• [TASK ITEM]: The line holding "[489,1074,505,1092] k. ->" and all lines that follow it to the end of the data: return these exactly, and nothing more.

======== THE RECORDS

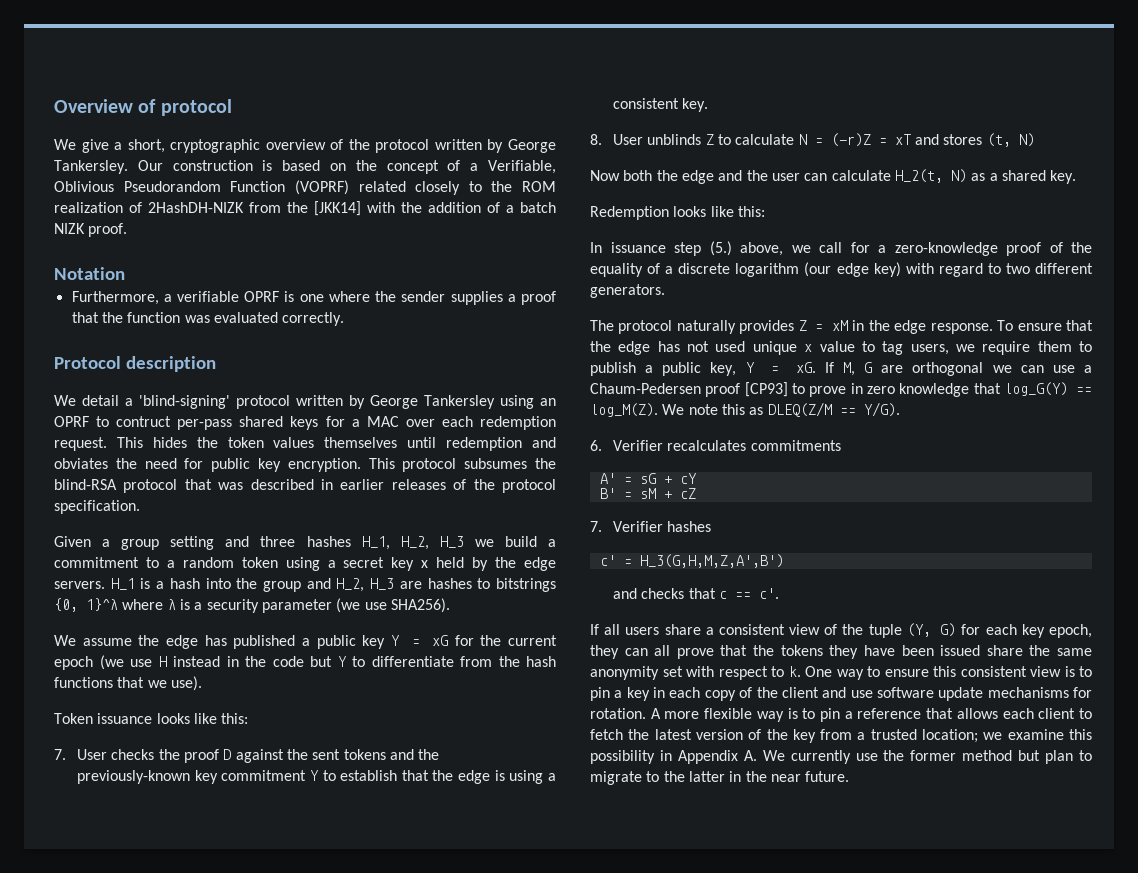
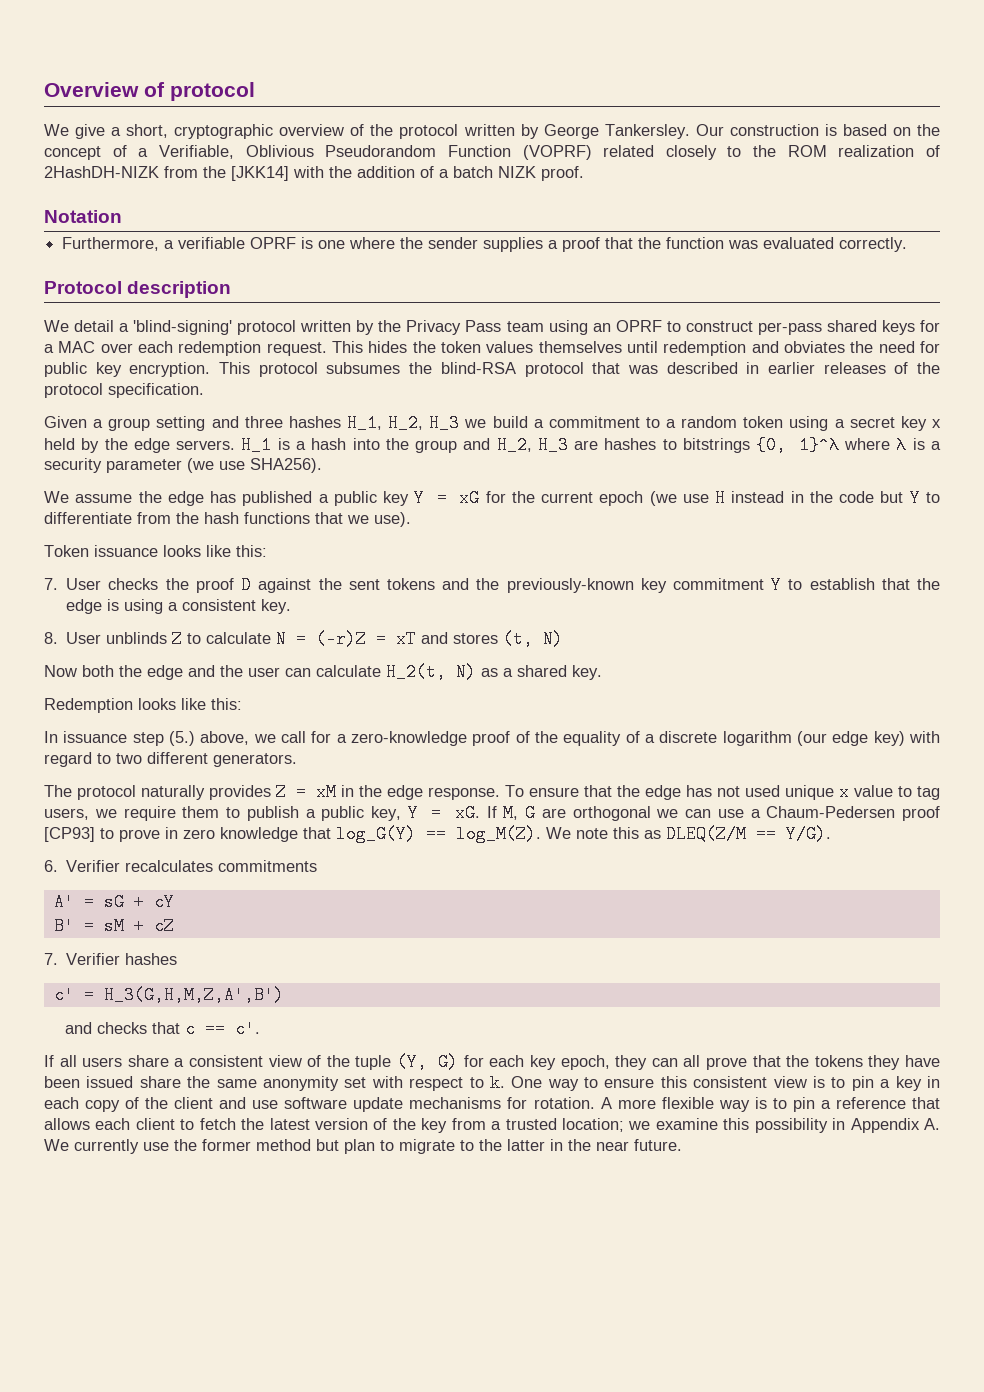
[370,395,495,409] George Tankersley -> [378,320,544,335] the Privacy Pass team
[116,416,172,427] contruct -> [685,321,753,332] construct

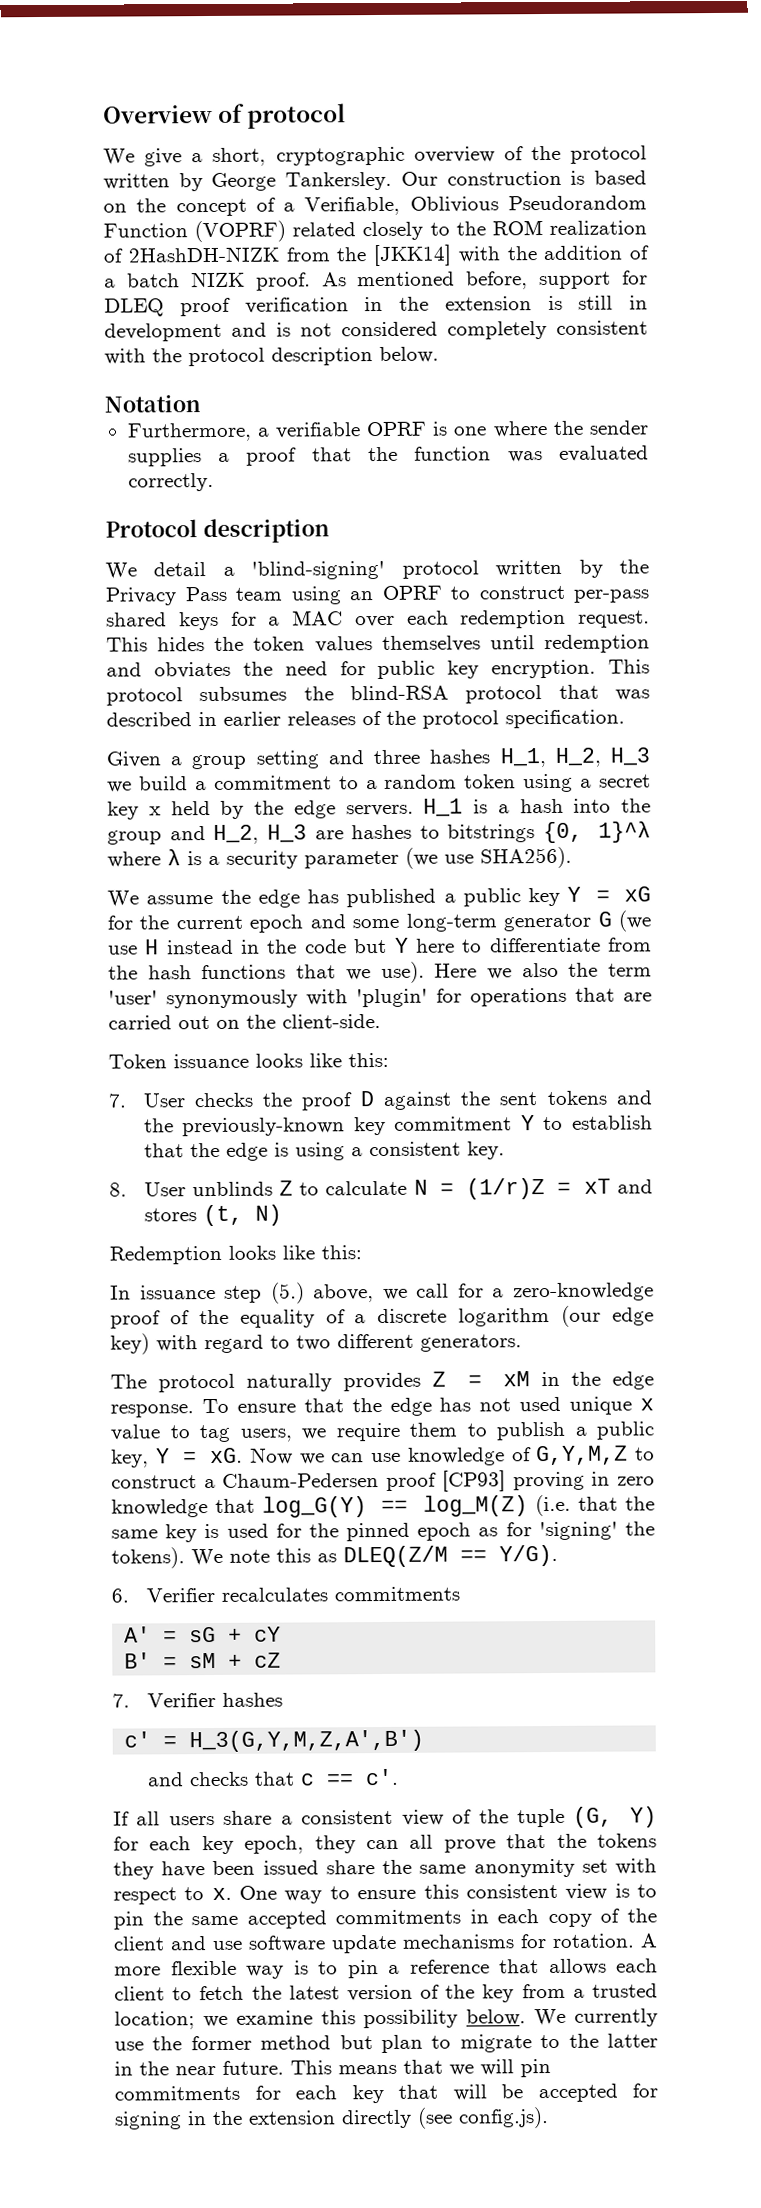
(584, 173) none -> [321,270,648,290] [104,295,648,317] [104,320,648,342] [104,346,439,367] As mentioned before, support for DLEQ proof verification in the extension is still in development and is not considered completely consistent with the protocol description below.
(644, 498) none -> [309,911,612,932] and some long-term generator G
(920, 498) none -> [415,938,455,953] here
(411, 519) none -> [434,962,652,980] [108,987,652,1009] [108,1013,381,1030] Here we also the term 'user' synonymously with 'plugin' for operations that are carried out on the client-side.
[316,630,367,648] (-r)Z -> [466,1178,546,1200] (1/r)Z
[44,663,602,681] // Now both the edge and the user can calculate H_2(t, N) as a shared key. -> (282, 1215) none
[486,804,744,822] If M, G are orthogonal we can use -> [250,1445,655,1466] [111,1475,197,1489] Now we can use knowledge of G,Y,M,Z to construct
[100,828,160,842] to prove -> [512,1471,585,1491] proving
[456,825,541,843] log_M(Z). -> [422,1494,655,1517] [111,1521,655,1543] [111,1547,185,1569] log_M(Z) (i.e. that the same key is used for the pinned epoch as for 'signing' the tokens).
[103,986,284,1004] H_3(G,H,M,Z,A',B') -> [189,1729,425,1753] H_3(G,Y,M,Z,A',B')
[397,1053,459,1071] (Y, G) -> [573,1806,657,1828] (G, Y)
[489,1074,505,1092] k. -> [211,1887,232,1901] x.
[880,1076,922,1091] a key -> [152,1909,462,1929] the same accepted commitments
[832,1118,941,1133] in Appendix A. -> [466,2009,527,2026] below.
(682, 1145) none -> [290,2059,551,2078] [114,2083,658,2104] [114,2107,549,2130] This means that we will pin commitments for each key that will be accepted for signing in the extension directly (see config.js).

================

• [THE ANSWER]:
[489,1074,505,1092] k. -> [211,1887,232,1901] x.
[880,1076,922,1091] a key -> [152,1909,462,1929] the same accepted commitments
[832,1118,941,1133] in Appendix A. -> [466,2009,527,2026] below.
(682, 1145) none -> [290,2059,551,2078] [114,2083,658,2104] [114,2107,549,2130] This means that we will pin commitments for each key that will be accepted for signing in the extension directly (see config.js).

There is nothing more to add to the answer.